Recorded data:
==*==

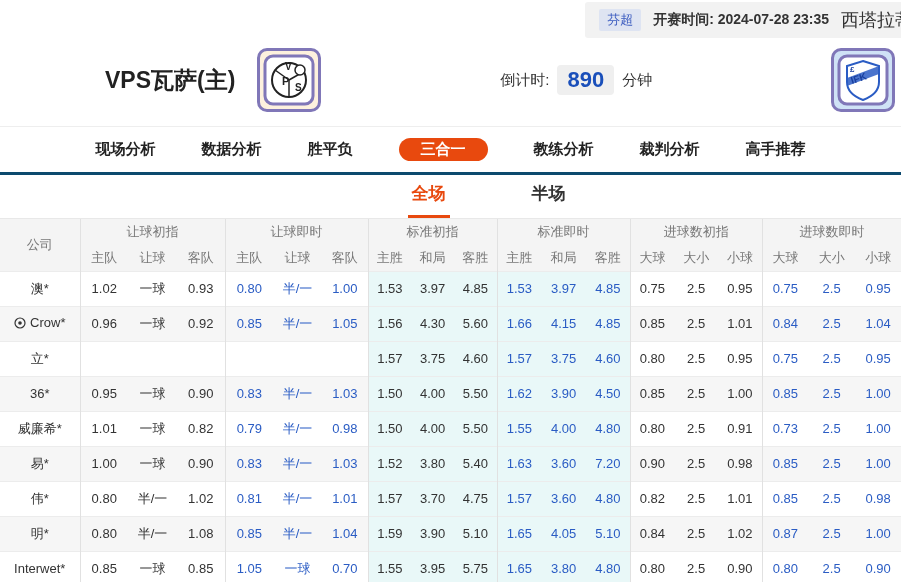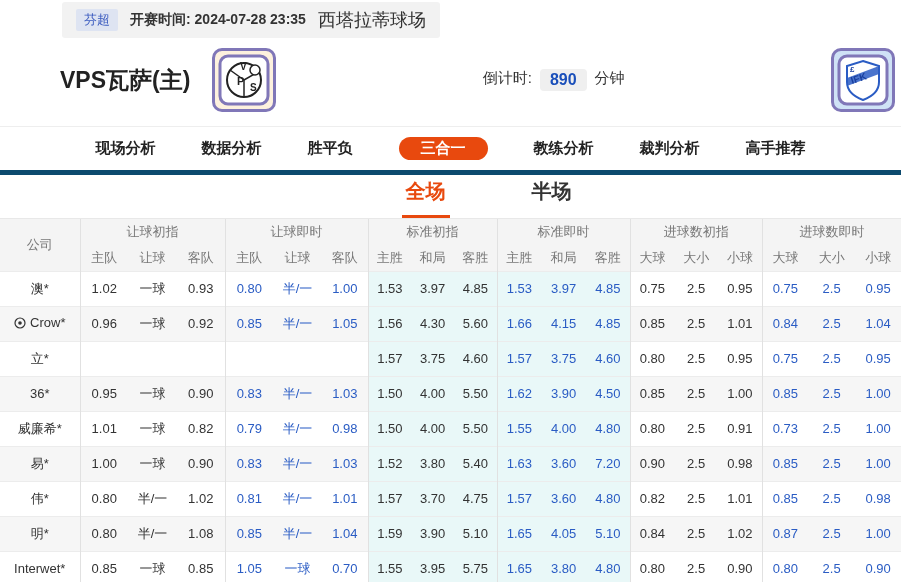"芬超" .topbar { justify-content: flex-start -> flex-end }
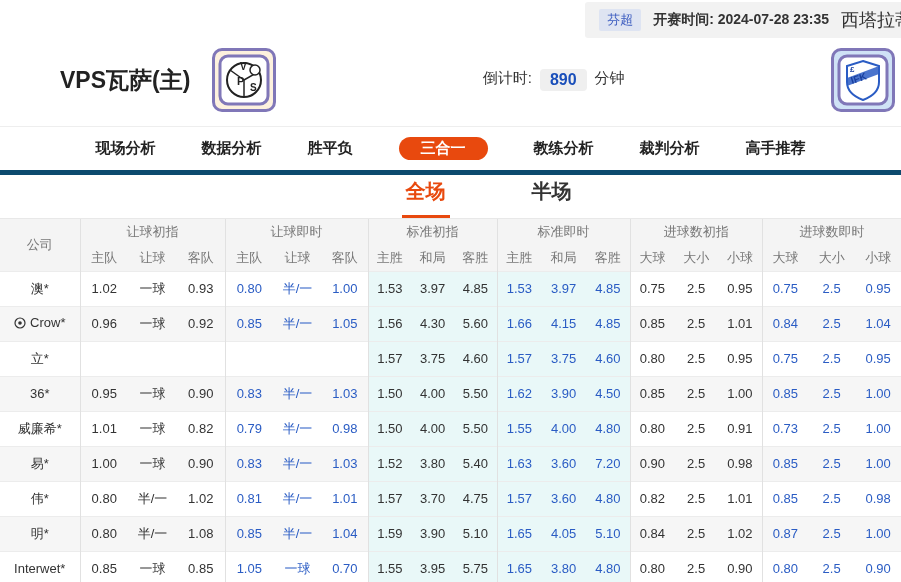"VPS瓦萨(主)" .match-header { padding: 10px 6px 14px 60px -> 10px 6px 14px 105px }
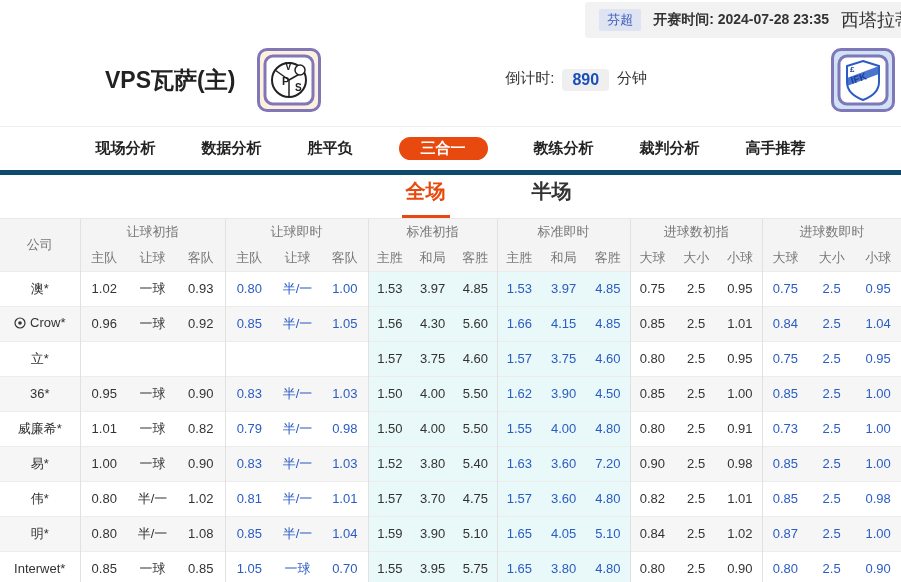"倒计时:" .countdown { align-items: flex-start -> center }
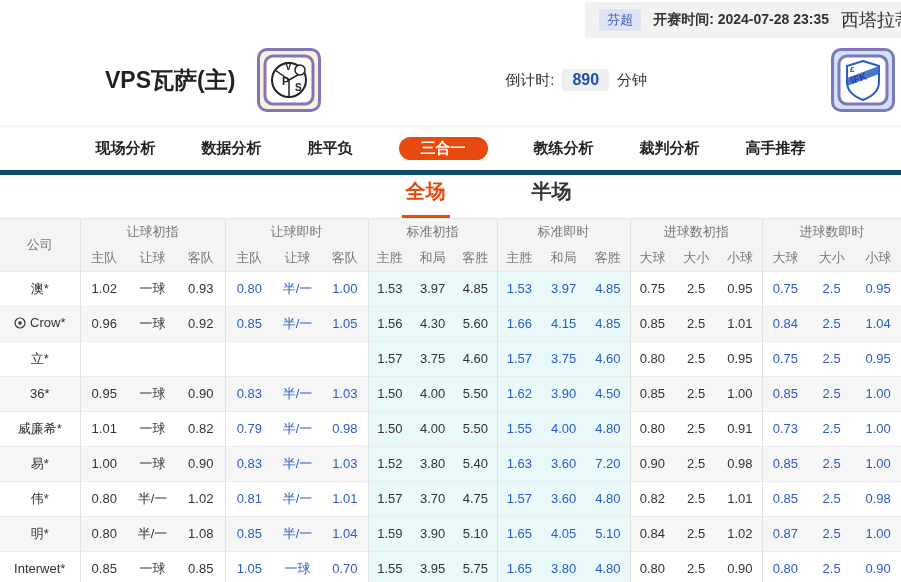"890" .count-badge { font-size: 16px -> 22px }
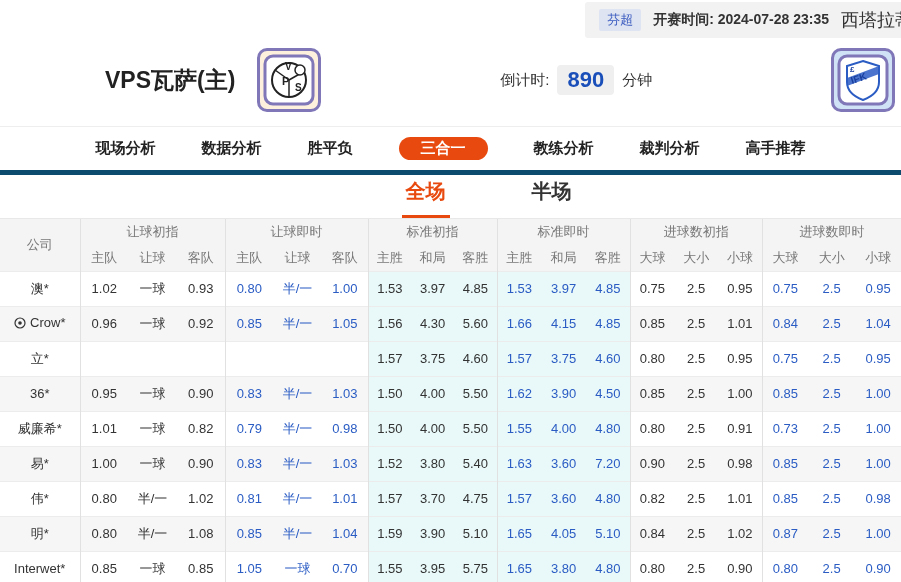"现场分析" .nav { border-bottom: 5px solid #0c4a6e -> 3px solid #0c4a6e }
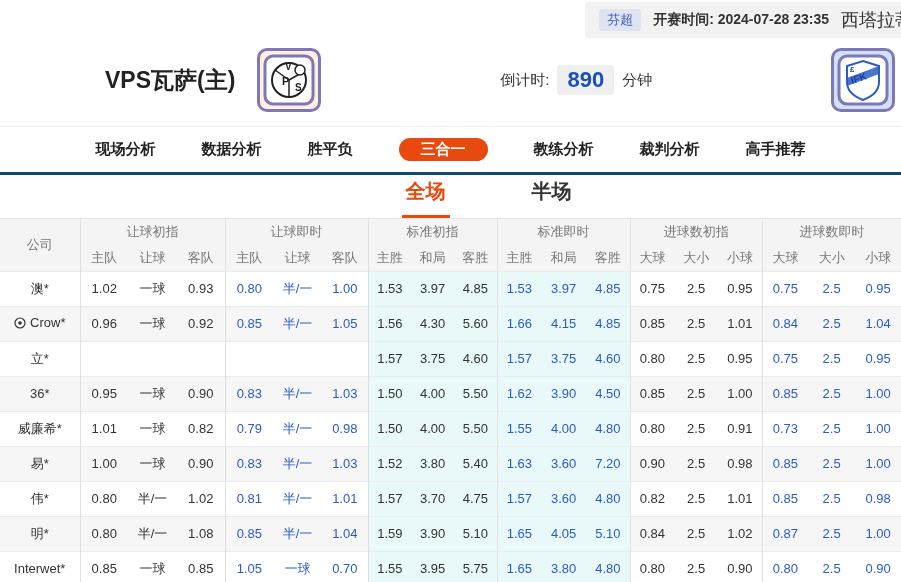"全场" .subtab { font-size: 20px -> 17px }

==*==

**WHAT YOU ARE ASKED TO DO**
Each entry above is to be restated exactly, without its images.

**RESULT OF THIS TASK**
"芬超" .topbar { justify-content: flex-start -> flex-end }
"VPS瓦萨(主)" .match-header { padding: 10px 6px 14px 60px -> 10px 6px 14px 105px }
"倒计时:" .countdown { align-items: flex-start -> center }
"890" .count-badge { font-size: 16px -> 22px }
"现场分析" .nav { border-bottom: 5px solid #0c4a6e -> 3px solid #0c4a6e }
"全场" .subtab { font-size: 20px -> 17px }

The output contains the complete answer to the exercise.